The weird part? These buildings stuck around because Staunton went through some rough economic times. When other cities were tearing down Victorian storefronts to build modern strip malls, Staunton couldn’t afford to. By the time money came back, people realized what they had was actually worth keeping. The Historic Staunton Foundation started a facade program in 1971, and since then, over 250 buildings have been brought back.

The Clock Tower That Runs the Show

If you’re trying to meet someone downtown, you say “at the Clock Tower.” The building went up in 1890 as the second YMCA in Virginia, complete with a bowling alley, running track, gym, and library. The clock came from the E. The Howard Clock Company in Massachusetts, and most of the original parts still work today. That square tower rising from the corner turret became the visual stamp of downtown.

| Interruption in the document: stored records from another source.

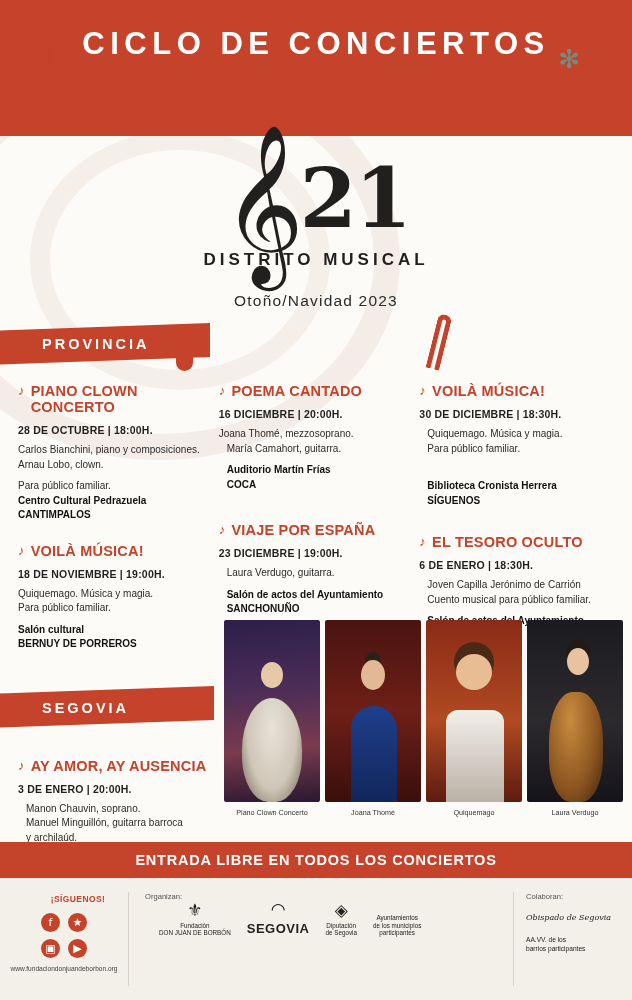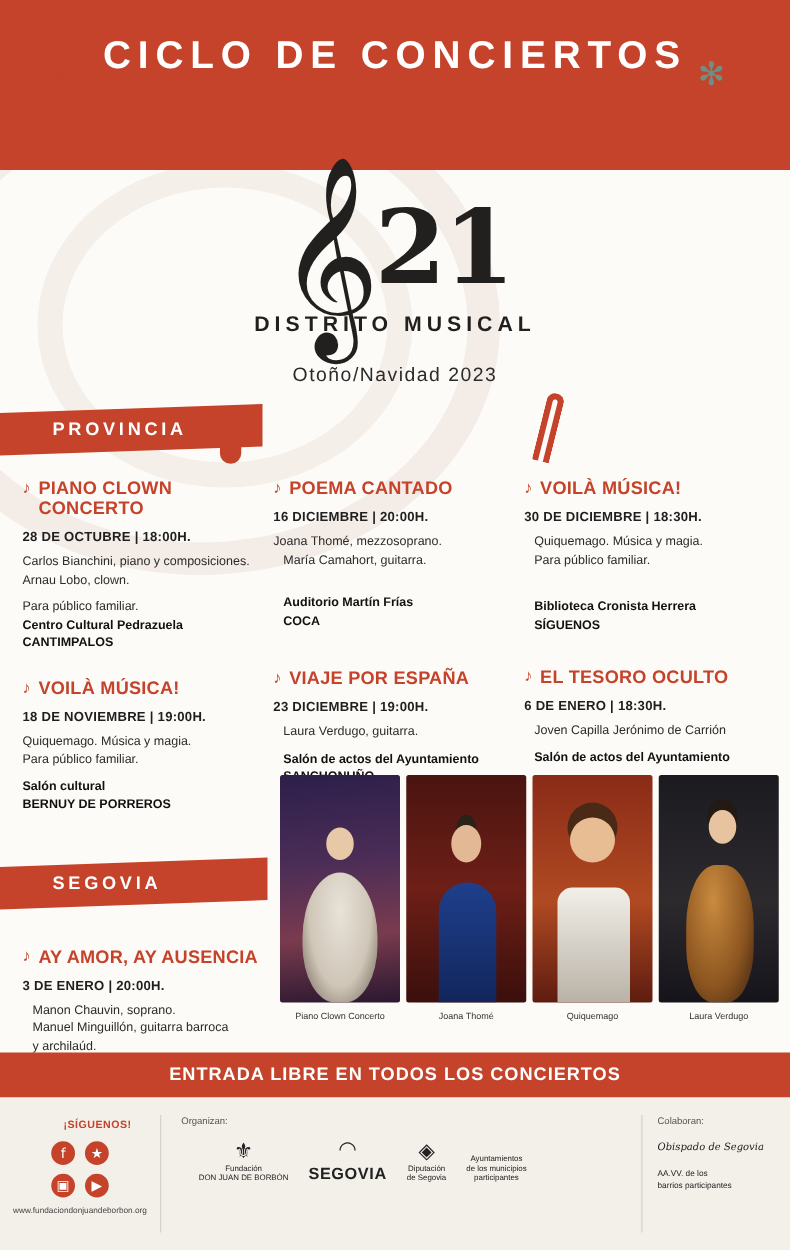--- a/index.html
+++ b/index.html
@@ -304,7 +304,7 @@
         <div class="ev-date">16 DICIEMBRE | 20:00H.</div>
         <div class="ev-line">Joana Thomé, mezzosoprano.</div>
         <div class="ev-line indent">María Camahort, guitarra.</div>
-        <div class="ev-line bold indent" style="margin-top:20px">Auditorio Martín Frías</div>
+        <div class="ev-line bold indent" style="margin-top:7px">Auditorio Martín Frías</div>
         <div class="ev-line bold indent">COCA</div>
       </div>
       <div class="event" style="margin-top:30px">

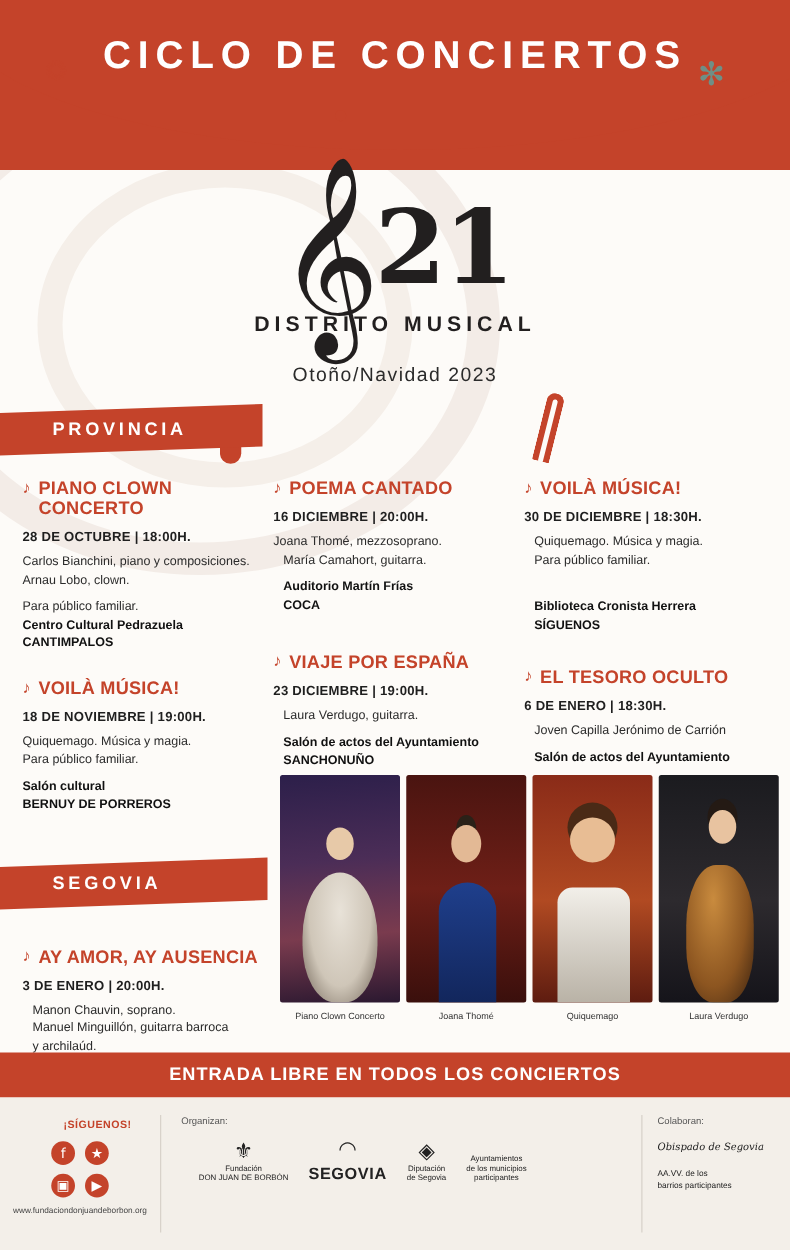--- a/index.html
+++ b/index.html
@@ -338,6 +338,7 @@
         </div>
         <div class="ev-date">6 DE ENERO | 18:30H.</div>
         <div class="ev-line indent">Joven Capilla Jerónimo de Carrión</div>
+        <div class="ev-line indent">Cuento musical para público familiar.</div>
         <div class="ev-line bold indent" style="margin-top:7px">Salón de actos del Ayuntamiento</div>
       </div>
     </div>

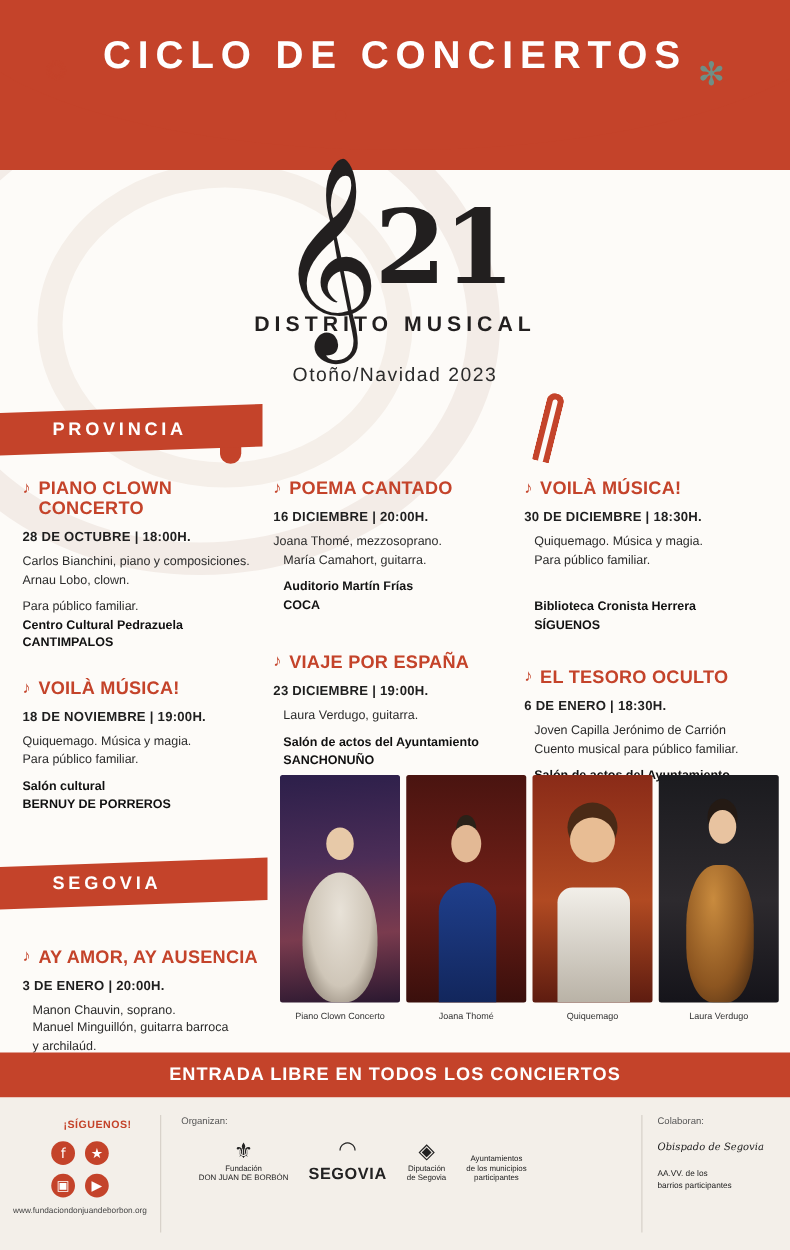--- a/index.html
+++ b/index.html
@@ -226,7 +226,7 @@
   .f-url { font-size: 6.6px; color:#444; margin-top: 6px; }
   .f-div { width:1px; background:#d8d2ca; margin: 14px 0; }
   .f-org { flex:1; padding: 14px 10px 0 16px; }
-  .f-org .t { font-size: 7.6px; color:#555; margin-bottom: 10px; }
+  .f-org .t { font-size: 7.6px; color:#555; }
   .logos { display:flex; align-items:flex-end; gap: 16px; padding-left: 14px;}
   .logo-blk { text-align:center; font-size:6.3px; line-height:1.25; color:#222; }
   .logo-mark { font-size: 17px; line-height:1; color:#222; margin-bottom:3px; }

Walk down from there, and you’ll hit shops like Billy Opal selling men’s and women’s clothes in a 3,000-square-foot space, Burrow & Vine with plants and home goods, and Foxtails doing nature-inspired gifts. The retail mix leans heavily local. You won’t find the usual chain stores here.

Why Weekends Feel Like a Street Fair

Here’s where things get interesting. Starting in April and running through October, Beverley Street shuts down to cars from Friday at 4 p.m. until Monday morning. Shop & Dine Out turns the whole street into a pedestrian zone. Restaurants put tables outside. Shops spill onto the sidewalk. You can walk down the middle of the road with a coffee in hand.

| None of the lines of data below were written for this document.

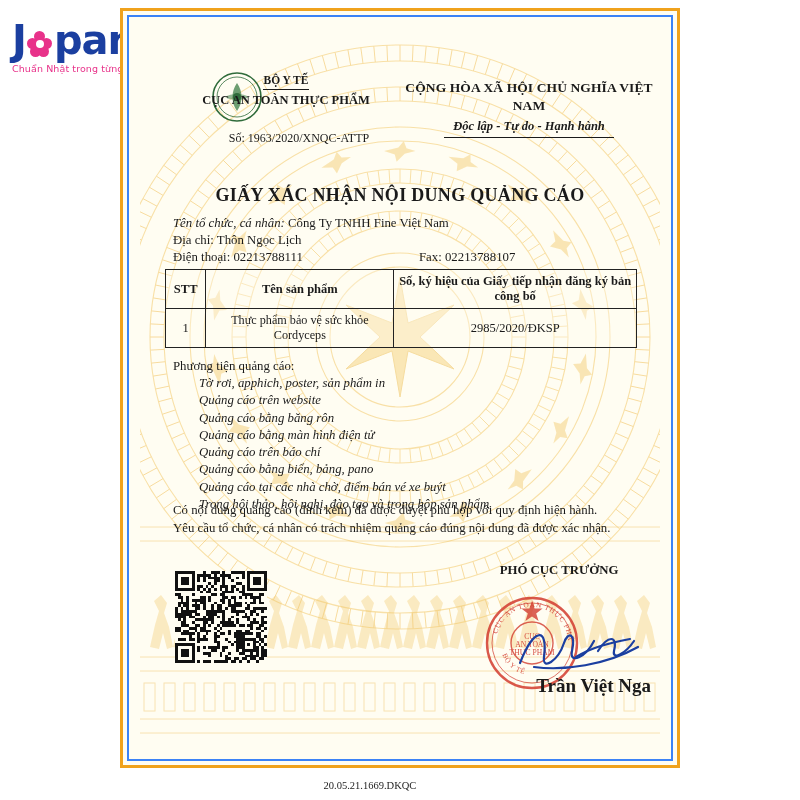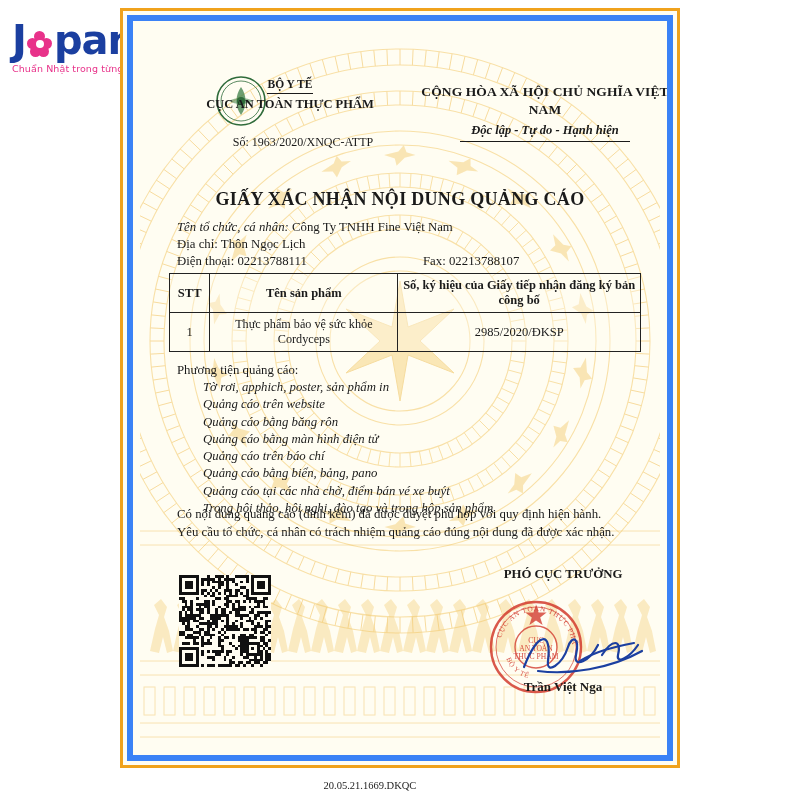--- a/index.html
+++ b/index.html
@@ -84,7 +84,7 @@
   #cert-inner {
     position: absolute;
     inset: 4px;
-    border: 6px solid #3b82f6;
+    border: 2px solid #3b82f6;
     box-sizing: border-box;
     overflow: hidden;
   }

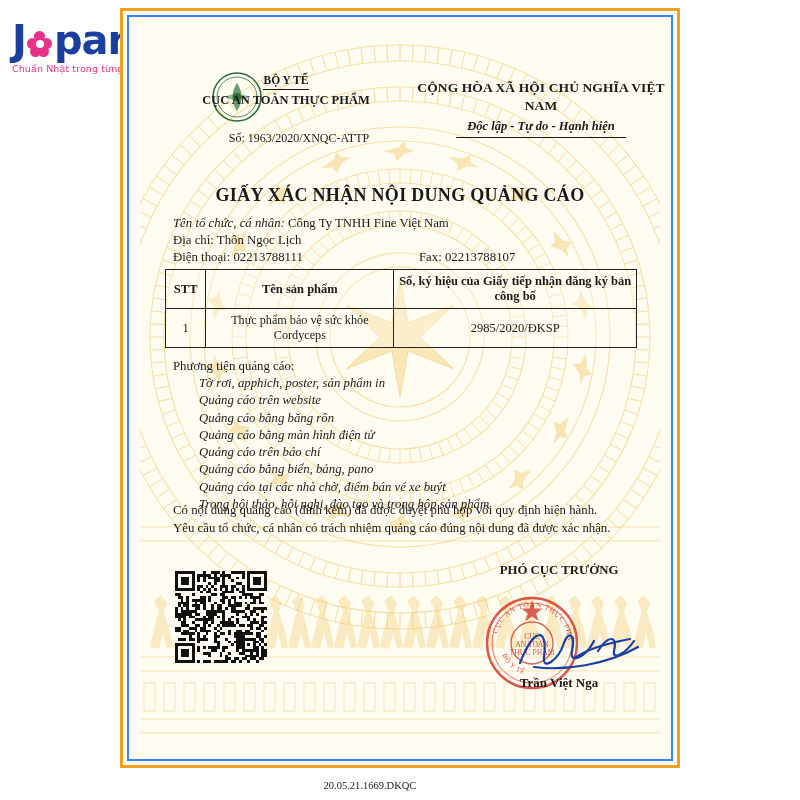--- a/index.html
+++ b/index.html
@@ -148,7 +148,7 @@
   #ministry .l2 { font-weight: bold; font-size: 12.5px; }
 
   #national {
-    left: 272px;
+    left: 260px;
     top: 62px;
     width: 280px;
     font-size: 13.5px;

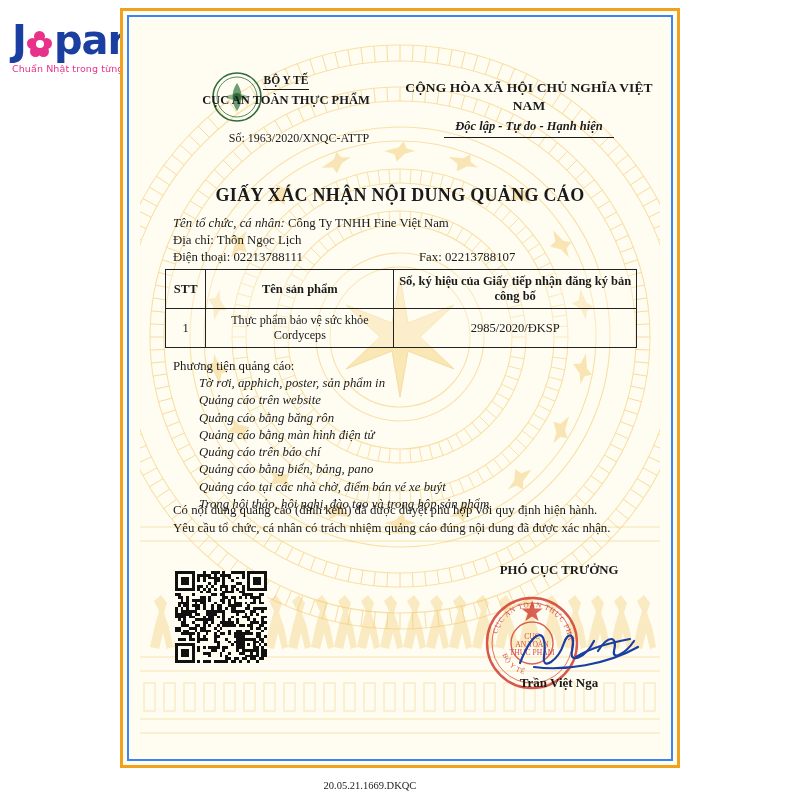--- a/index.html
+++ b/index.html
@@ -882,7 +882,7 @@
 
       <div class="hdr" id="national">
         <div class="n1">CỘNG HÒA XÃ HỘI CHỦ NGHĨA VIỆT NAM</div>
-        <div class="n2">Độc lập - Tự do - Hạnh hiện</div>
+        <div class="n2">Độc lập - Tự do - Hạnh hành</div>
         <div class="n2-underline"></div>
       </div>
 

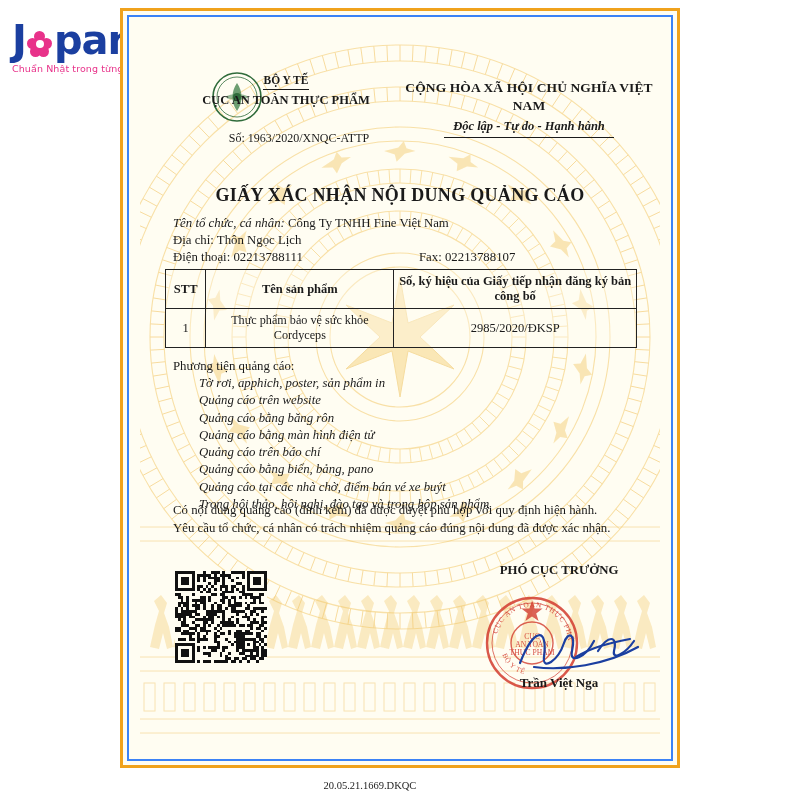--- a/index.html
+++ b/index.html
@@ -275,12 +275,12 @@
   #sign-block .kt { font-weight: bold; }
   #sign-name {
     position: absolute;
-    left: 330px;
+    left: 322px;
     top: 658px;
     width: 200px;
-    text-align: center;
+    text-align: right;
     font-weight: bold;
-    font-size: 13px;
+    font-size: 19px;
   }
   #round-seal {
     position: absolute;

The 2024 season brought in 15 restaurants and 20 retailers for the weekend closures. Places like Zynodoa, BLU Point Seafood, Sweet Addie’s, and Queen City Bistro set up outdoor seating. This isn’t a one-time festival thing. It happens almost every weekend for six months straight. Hotel 24 South actually has to warn guests about the street closures because they’re such a regular occurrence.

The Food Scene That Punches Above Its Weight

For a town of 25,000, the restaurant situation is ridiculous. You’ve got everything from Baja Bean Co. in the old Masonic Temple to fine dining spots that would hold their own in cities five times this size. The range goes from pizza and burgers to sophisticated tasting menus. People drive in from Charlottesville and Harrisonburg just to eat here.

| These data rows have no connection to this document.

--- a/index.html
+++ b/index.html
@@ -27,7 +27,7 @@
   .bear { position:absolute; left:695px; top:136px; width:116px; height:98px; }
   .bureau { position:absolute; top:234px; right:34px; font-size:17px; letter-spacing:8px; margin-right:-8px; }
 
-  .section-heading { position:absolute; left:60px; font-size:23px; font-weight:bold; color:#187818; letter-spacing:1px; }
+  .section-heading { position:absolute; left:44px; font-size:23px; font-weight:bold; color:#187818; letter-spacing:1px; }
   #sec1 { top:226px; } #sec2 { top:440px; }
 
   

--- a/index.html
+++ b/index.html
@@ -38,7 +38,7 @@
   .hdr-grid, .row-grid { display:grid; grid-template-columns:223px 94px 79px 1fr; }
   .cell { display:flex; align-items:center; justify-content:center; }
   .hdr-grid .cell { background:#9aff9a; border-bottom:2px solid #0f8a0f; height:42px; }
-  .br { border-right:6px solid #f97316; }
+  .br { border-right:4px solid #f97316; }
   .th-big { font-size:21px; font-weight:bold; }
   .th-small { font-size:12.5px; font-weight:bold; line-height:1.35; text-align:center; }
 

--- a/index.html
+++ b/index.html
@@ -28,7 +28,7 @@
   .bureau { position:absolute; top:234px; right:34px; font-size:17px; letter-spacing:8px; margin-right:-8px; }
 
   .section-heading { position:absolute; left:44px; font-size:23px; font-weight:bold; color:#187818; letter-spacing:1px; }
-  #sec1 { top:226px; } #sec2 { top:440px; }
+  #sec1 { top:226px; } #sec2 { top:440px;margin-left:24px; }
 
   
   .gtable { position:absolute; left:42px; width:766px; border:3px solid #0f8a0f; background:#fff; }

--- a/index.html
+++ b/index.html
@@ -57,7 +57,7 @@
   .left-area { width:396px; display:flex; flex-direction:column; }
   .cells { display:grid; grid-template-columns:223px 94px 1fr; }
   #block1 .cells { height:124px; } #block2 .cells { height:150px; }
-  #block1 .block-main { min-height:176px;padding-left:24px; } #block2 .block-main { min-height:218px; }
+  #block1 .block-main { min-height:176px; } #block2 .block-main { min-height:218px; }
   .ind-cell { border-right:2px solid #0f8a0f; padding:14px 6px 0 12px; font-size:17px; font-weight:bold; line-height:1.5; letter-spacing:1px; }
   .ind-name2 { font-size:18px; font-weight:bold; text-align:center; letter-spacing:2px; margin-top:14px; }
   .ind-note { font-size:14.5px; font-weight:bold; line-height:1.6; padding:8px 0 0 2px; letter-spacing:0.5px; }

Coffee shops, ice cream parlors, wine bars, they’re all crammed into these Victorian storefronts. The Split Banana has 18 flavors of gelato. The density of good food options in such a small area means you can hit three different restaurants in one evening without moving your car.

What’s Within Walking Distance

The whole historic district covers about 30 acres. You can park once and spend a full day without needing to drive anywhere. The Blackfriars Playhouse, home of the American Shakespeare Center, sits right downtown. The Woodrow Wilson Presidential Library is a few blocks away. Walk down the hill, and you hit the Wharf District with its converted warehouses and different vibe.

The American Planning Association recognized West Beverley Street as a Great Street for its Victorian charm and walkability. When organizations that study city planning give you an award, you’re doing something right with your street layout.

Why It Actually Works

Most downtowns that look this good feel like museum pieces. This one doesn’t. People live in the apartments above the shops. Locals grab lunch at the same spots tourists visit. The mix of residential, retail, dining, and culture creates real street life with actual energy.

The street improvements help too. New sidewalks went in, bike lanes got added, and crosswalks became more visible. The West Beverley Street project wrapped up most of its work in 2024, adding 600 feet of new sidewalk and making the whole corridor more comfortable for everyone who isn’t in a car.

Sometimes the best small towns aren’t the ones that tried hardest to be perfect. They’re the ones who held onto what they had when everyone else was tearing things down. Beverley Street works because the bones were already there. The town just had to recognize what it was sitting on and give people a reason to show up.